The Canadian Canoe Museum is a museum dedicated to canoes located in Peterborough, Ontario, Canada. The museum's mission is to preserve and share the culture and history of the canoe.

History 
It was founded as the Kanawa Museum, which was also called the Kanawa International Collection of Canoes, Kayaks and Rowing Craft, in 1957 by Kirk Wipper at Camp Kandalore, north of Minden, Ontario, when a friend presented Professor Wipper with a dugout made circa 1890. Over the years, the collection grew. It was housed inadequately in wooden buildings at Kandalore, and by the late 1980s it was becoming clear that a new home would be needed. Wipper transferred control of his historic collection in 1994 to the organization now called the Canadian Canoe Museum. The museum now holds the largest collection of its kind, with more than 600 canoes and kayaks, and a thousand related artifacts.  The museum opened its doors to the public at its new location on Canada Day in 1997.
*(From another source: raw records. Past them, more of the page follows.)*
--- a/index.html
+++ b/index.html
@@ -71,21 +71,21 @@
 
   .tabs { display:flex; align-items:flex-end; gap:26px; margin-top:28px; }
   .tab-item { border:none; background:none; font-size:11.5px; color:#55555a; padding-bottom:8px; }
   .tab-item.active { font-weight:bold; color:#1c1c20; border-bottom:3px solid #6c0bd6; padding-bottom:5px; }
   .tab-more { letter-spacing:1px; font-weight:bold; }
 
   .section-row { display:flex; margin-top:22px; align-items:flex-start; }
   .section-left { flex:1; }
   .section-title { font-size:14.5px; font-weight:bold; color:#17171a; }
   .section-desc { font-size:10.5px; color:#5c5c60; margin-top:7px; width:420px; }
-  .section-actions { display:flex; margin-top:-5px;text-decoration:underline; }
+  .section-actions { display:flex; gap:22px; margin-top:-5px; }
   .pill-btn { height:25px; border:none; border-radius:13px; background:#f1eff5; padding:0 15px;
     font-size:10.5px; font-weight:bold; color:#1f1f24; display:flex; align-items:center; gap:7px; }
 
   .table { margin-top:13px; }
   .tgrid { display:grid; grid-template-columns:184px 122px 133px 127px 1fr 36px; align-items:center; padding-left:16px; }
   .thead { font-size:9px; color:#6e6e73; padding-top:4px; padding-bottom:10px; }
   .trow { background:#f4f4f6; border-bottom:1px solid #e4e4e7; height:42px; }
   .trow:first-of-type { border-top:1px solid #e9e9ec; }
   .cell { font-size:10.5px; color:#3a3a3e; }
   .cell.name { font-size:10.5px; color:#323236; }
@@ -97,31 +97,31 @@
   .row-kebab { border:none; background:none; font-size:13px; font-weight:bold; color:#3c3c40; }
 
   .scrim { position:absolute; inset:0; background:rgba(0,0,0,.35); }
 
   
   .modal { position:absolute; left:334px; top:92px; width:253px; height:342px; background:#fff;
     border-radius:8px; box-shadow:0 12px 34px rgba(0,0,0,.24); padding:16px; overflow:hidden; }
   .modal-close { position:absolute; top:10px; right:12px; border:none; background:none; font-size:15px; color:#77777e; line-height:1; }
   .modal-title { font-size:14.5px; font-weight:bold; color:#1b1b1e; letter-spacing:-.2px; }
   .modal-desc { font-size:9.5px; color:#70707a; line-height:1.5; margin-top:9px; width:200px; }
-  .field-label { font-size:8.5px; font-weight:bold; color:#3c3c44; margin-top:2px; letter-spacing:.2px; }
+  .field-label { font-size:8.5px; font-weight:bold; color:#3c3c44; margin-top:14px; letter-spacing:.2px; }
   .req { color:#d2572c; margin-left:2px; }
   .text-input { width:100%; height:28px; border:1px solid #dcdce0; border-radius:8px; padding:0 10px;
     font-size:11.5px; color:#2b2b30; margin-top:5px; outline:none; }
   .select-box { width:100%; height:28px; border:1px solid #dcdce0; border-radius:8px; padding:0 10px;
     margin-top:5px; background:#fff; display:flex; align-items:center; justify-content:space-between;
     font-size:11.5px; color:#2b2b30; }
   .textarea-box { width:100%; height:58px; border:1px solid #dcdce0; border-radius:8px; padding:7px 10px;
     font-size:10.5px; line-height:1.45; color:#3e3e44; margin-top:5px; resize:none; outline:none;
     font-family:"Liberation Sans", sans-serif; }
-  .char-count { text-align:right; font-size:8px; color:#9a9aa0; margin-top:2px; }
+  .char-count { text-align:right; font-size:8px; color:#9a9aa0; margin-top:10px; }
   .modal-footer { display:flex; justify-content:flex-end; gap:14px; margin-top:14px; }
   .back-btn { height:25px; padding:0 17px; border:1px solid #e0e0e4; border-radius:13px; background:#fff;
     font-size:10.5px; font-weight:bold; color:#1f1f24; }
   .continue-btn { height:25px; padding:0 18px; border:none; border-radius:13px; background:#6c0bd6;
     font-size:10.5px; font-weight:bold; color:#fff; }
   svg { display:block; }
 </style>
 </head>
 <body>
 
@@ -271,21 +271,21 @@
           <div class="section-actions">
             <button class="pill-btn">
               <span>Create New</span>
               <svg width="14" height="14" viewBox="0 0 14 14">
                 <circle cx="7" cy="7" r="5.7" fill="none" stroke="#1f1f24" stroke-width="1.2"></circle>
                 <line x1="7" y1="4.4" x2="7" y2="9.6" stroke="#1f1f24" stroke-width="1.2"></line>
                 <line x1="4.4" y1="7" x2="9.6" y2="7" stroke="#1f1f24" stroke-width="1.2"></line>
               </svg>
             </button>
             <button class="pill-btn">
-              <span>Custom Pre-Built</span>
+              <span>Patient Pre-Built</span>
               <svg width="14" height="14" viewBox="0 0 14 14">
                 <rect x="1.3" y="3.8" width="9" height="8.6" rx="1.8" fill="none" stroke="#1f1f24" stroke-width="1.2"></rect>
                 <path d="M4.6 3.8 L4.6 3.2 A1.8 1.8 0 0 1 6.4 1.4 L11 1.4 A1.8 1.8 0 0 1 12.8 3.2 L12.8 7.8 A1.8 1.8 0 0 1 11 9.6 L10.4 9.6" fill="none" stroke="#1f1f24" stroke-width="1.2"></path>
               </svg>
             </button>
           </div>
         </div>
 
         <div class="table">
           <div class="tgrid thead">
In May 2006, Prince Andrew, as a member of the Canadian Royal Family, accepted the invitation to become the royal patron of the museum, and visited on May 11 to celebrate its 10th anniversary. He also donated three canoes, originally built in the area of Peterborough, and gifted to the Royal Family between 1947 and 1981, on long-term loan.

Exhibits

The Canadian Canoe Museum's exhibits explore how the canoe defines the Canadian character and spirit.  As well as the canoe collection, the museum features a dramatic waterfall, and a traditional Mi'kmaq wigwam where visitors can hear creation stories.  Visitors can also try their hand at building a birch bark canoe in the Preserving Skills Gallery, plan a prospecting expedition like in the gold rush days, feel what it was like to be a voyageur during the fur trade era, and enjoy the cottaging lifestyles of the early 20th century.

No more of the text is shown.